In 1848, the congregation had dedicated a synagogue "in Gothic style" on Lodge Street (now Ruth Lyons Way).  Its sanctuary held 250 persons.  (This building is no longer standing.)  In 1854, Isaac M. Wise was elected to serve as Rabbi of the congregation.  Here he laid the foundations for the institutions that would advance the cause and movement of American Reform: The Israelite (later The American Israelite), a weekly journal, (1854), currently the oldest continuously published Anglo-Jewish newspaper in America; the Union of American Hebrew Congregations (1873); the Hebrew Union College (1875); the Central Conference of American Rabbis (1889).
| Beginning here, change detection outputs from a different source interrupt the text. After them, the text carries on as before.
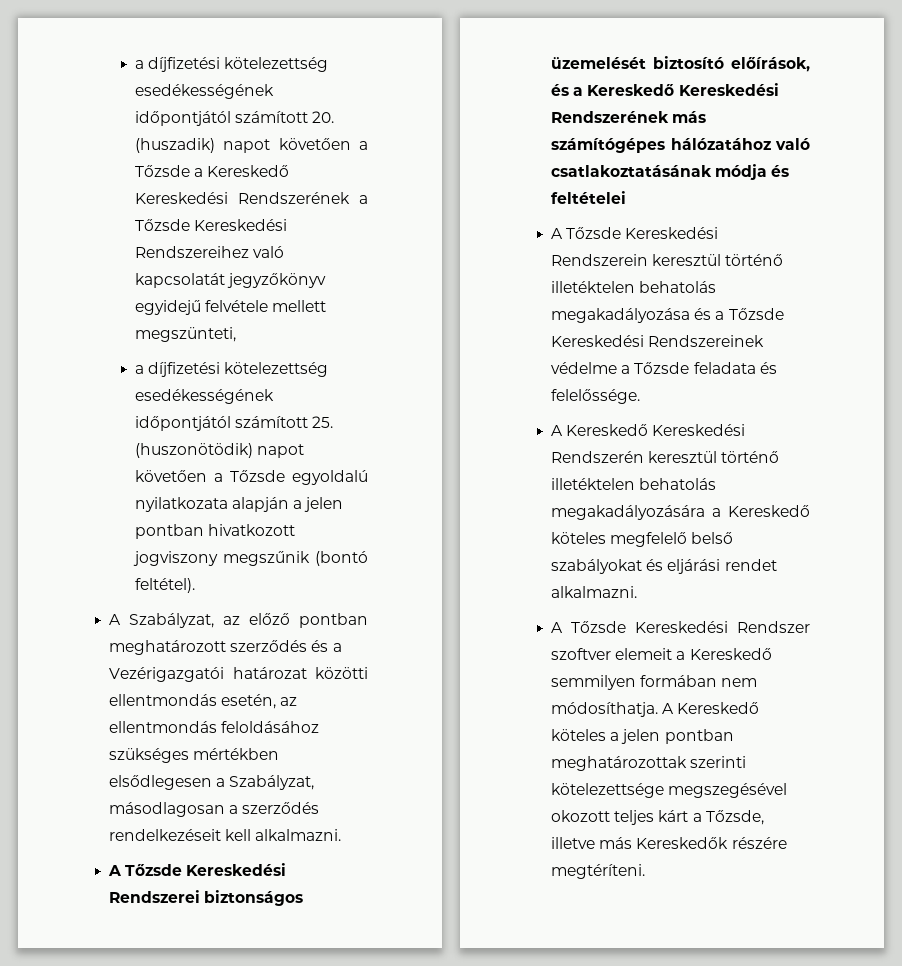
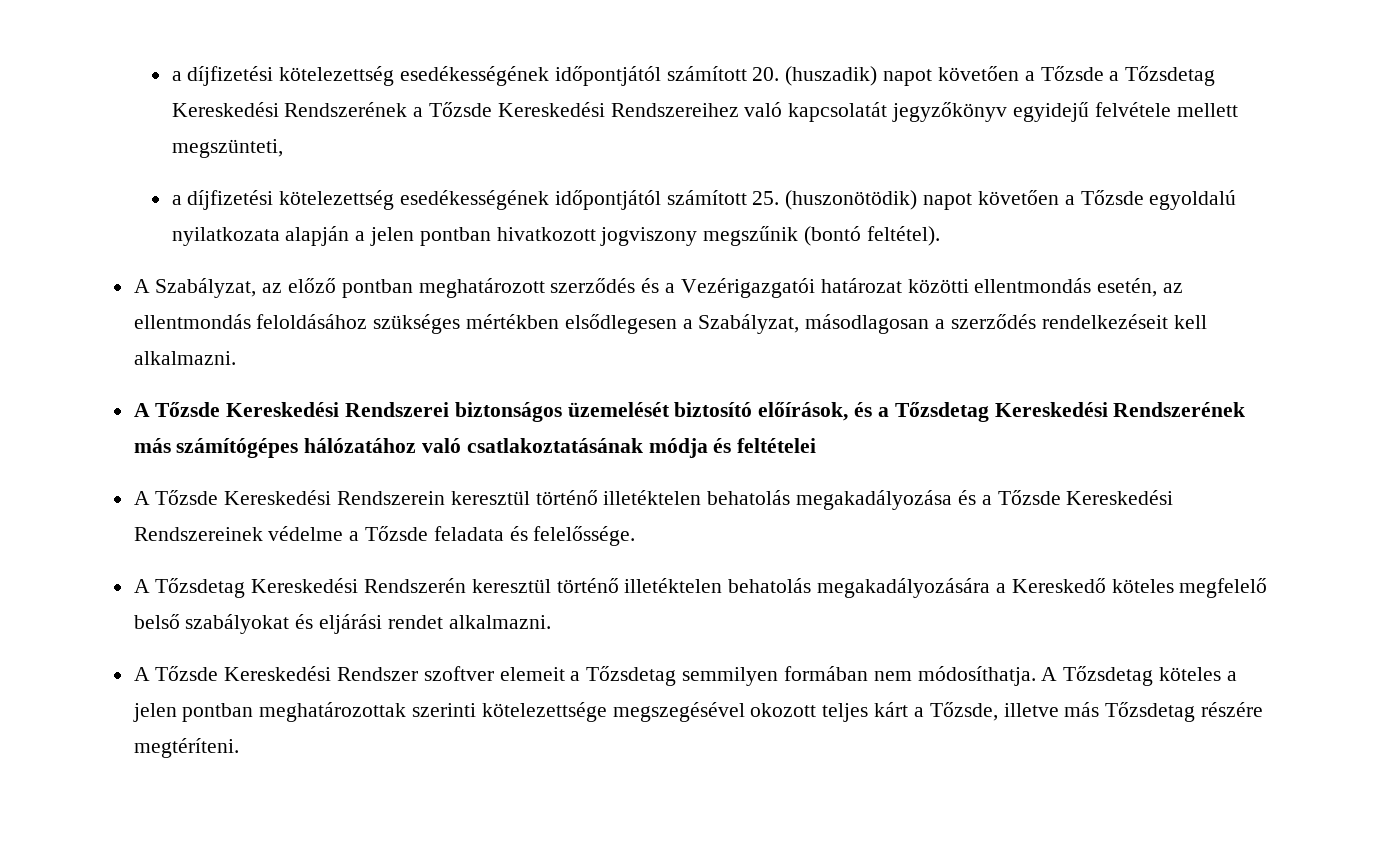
- a díjfizetési kötelezettség esedékességének időpontjától számított 20. (huszadik) napot követően a Tőzsde a Kereskedő Kereskedési Rendszerének a Tőzsde Kereskedési Rendszereihez való kapcsolatát jegyzőkönyv egyidejű felvétele mellett megszünteti,
+ a díjfizetési kötelezettség esedékességének időpontjától számított 20. (huszadik) napot követően a Tőzsde a Tőzsdetag Kereskedési Rendszerének a Tőzsde Kereskedési Rendszereihez való kapcsolatát jegyzőkönyv egyidejű felvétele mellett megszünteti,
- A Tőzsde Kereskedési Rendszerei biztonságos üzemelését biztosító előírások, és a Kereskedő Kereskedési Rendszerének más számítógépes hálózatához való csatlakoztatásának módja és feltételei
+ A Tőzsde Kereskedési Rendszerei biztonságos üzemelését biztosító előírások, és a Tőzsdetag Kereskedési Rendszerének más számítógépes hálózatához való csatlakoztatásának módja és feltételei
- A Kereskedő Kereskedési Rendszerén keresztül történő illetéktelen behatolás megakadályozására a Kereskedő köteles megfelelő belső szabályokat és eljárási rendet alkalmazni.
+ A Tőzsdetag Kereskedési Rendszerén keresztül történő illetéktelen behatolás megakadályozására a Kereskedő köteles megfelelő belső szabályokat és eljárási rendet alkalmazni.
- A Tőzsde Kereskedési Rendszer szoftver elemeit a Kereskedő semmilyen formában nem módosíthatja.
+ A Tőzsde Kereskedési Rendszer szoftver elemeit a Tőzsdetag semmilyen formában nem módosíthatja.
- A Kereskedő köteles a jelen pontban meghatározottak szerinti kötelezettsége megszegésével okozott teljes kárt a Tőzsde, illetve más Kereskedők részére megtéríteni.
+ A Tőzsdetag köteles a jelen pontban meghatározottak szerinti kötelezettsége megszegésével okozott teljes kárt a Tőzsde, illetve más Tőzsdetag részére megtéríteni.

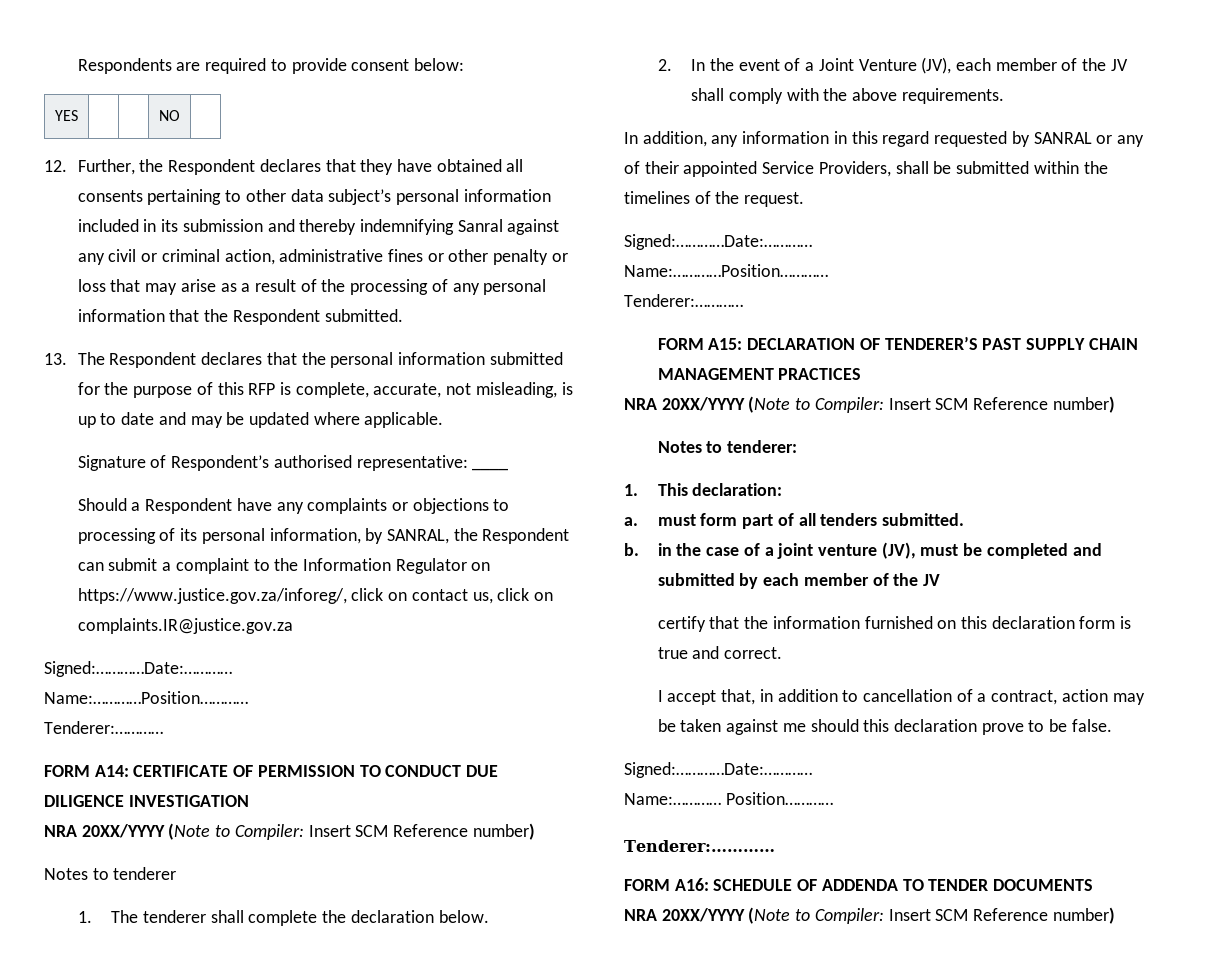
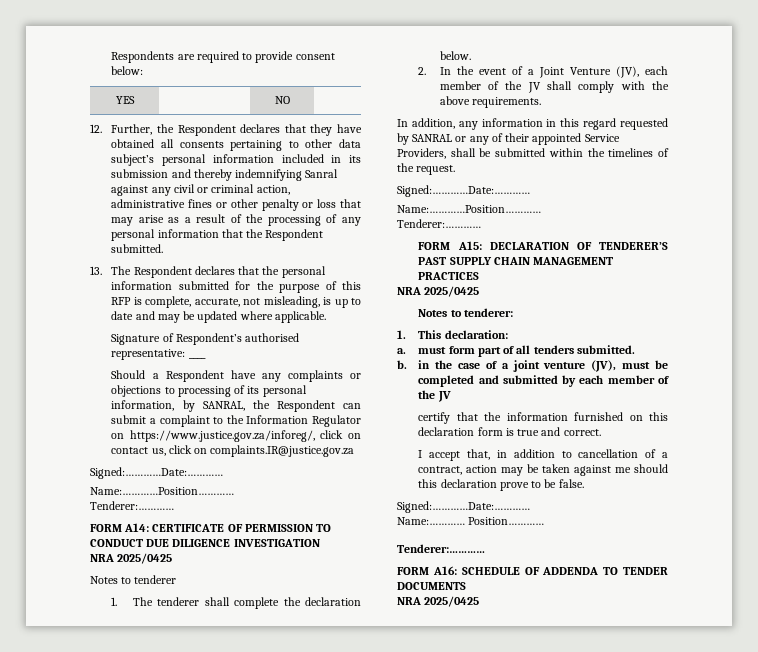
  FORM A14: CERTIFICATE OF PERMISSION TO CONDUCT DUE DILIGENCE INVESTIGATION
- NRA 20XX/YYYY (Note to Compiler: Insert SCM Reference number)
+ NRA 2025/0425
  FORM A15: DECLARATION OF TENDERER’S PAST SUPPLY CHAIN MANAGEMENT PRACTICES
- NRA 20XX/YYYY (Note to Compiler: Insert SCM Reference number)
+ NRA 2025/0425
  FORM A16: SCHEDULE OF ADDENDA TO TENDER DOCUMENTS
- NRA 20XX/YYYY (Note to Compiler: Insert SCM Reference number)
+ NRA 2025/0425

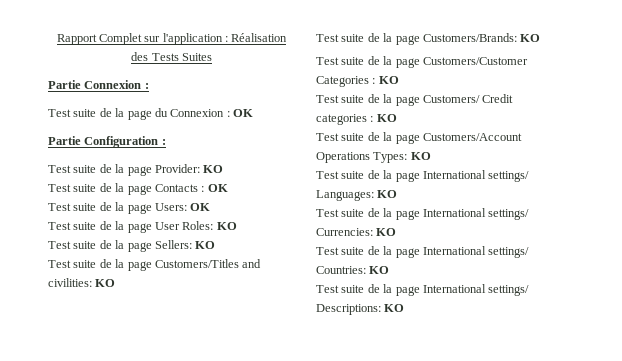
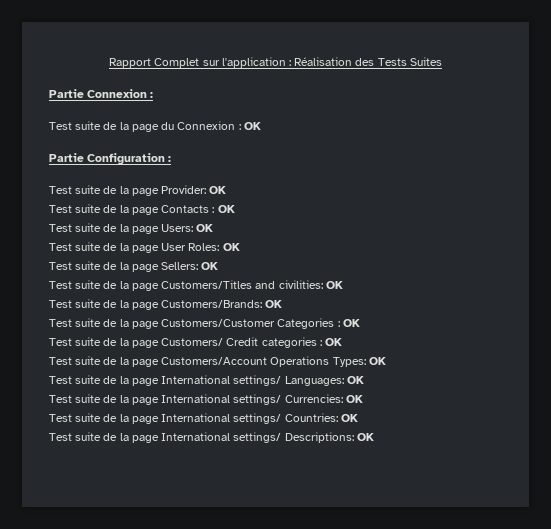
- Test suite de la page Provider: KO
+ Test suite de la page Provider: OK
- Test suite de la page User Roles: KO
+ Test suite de la page User Roles: OK
- Test suite de la page Sellers: KO
+ Test suite de la page Sellers: OK
- Test suite de la page Customers/Titles and civilities: KO
+ Test suite de la page Customers/Titles and civilities: OK
- Test suite de la page Customers/Brands: KO
+ Test suite de la page Customers/Brands: OK
- Test suite de la page Customers/Customer Categories : KO
+ Test suite de la page Customers/Customer Categories : OK
- Test suite de la page Customers/ Credit categories : KO
+ Test suite de la page Customers/ Credit categories : OK
- Test suite de la page Customers/Account Operations Types: KO
+ Test suite de la page Customers/Account Operations Types: OK
- Test suite de la page International settings/ Languages: KO
+ Test suite de la page International settings/ Languages: OK
- Test suite de la page International settings/ Currencies: KO
+ Test suite de la page International settings/ Currencies: OK
- Test suite de la page International settings/ Countries: KO
+ Test suite de la page International settings/ Countries: OK
- Test suite de la page International settings/ Descriptions: KO
+ Test suite de la page International settings/ Descriptions: OK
The building where these items of furniture were used was the second building constructed by the congregation; the Plum Street Temple on the corner of Ninth and Plum Streets, downtown.  The building, described as "Moorish in style", is still in use, has been magnificently restored, and has been placed on the National Register of Historic Places.  In 1927, the Isaac M. Wise Center on Reading Road and North Crescent was dedicated.  It reflected the movement of the community to the "hilltop suburbs".  Further suburbanization led to the sale of the building and construction of a new Isaac M. Wise Center in Amberley Village in 1976. Rabbis who have served the congregation through the years include Louis Grossman, James G. Heller, Samuel Wohl, Albert Goldman, Alan Fuchs.   Rabbi Lewis M. Kamrass has served as Senior Rabbi of Wise Temple since 1984.

Donated by Rabbi and Mrs. Albert M. Goldman, Rabbi Emeritus of Isaac M. Wise Temple.  Rabbi Goldman served as Senior Rabbi of the congregation from 1952 to 1980.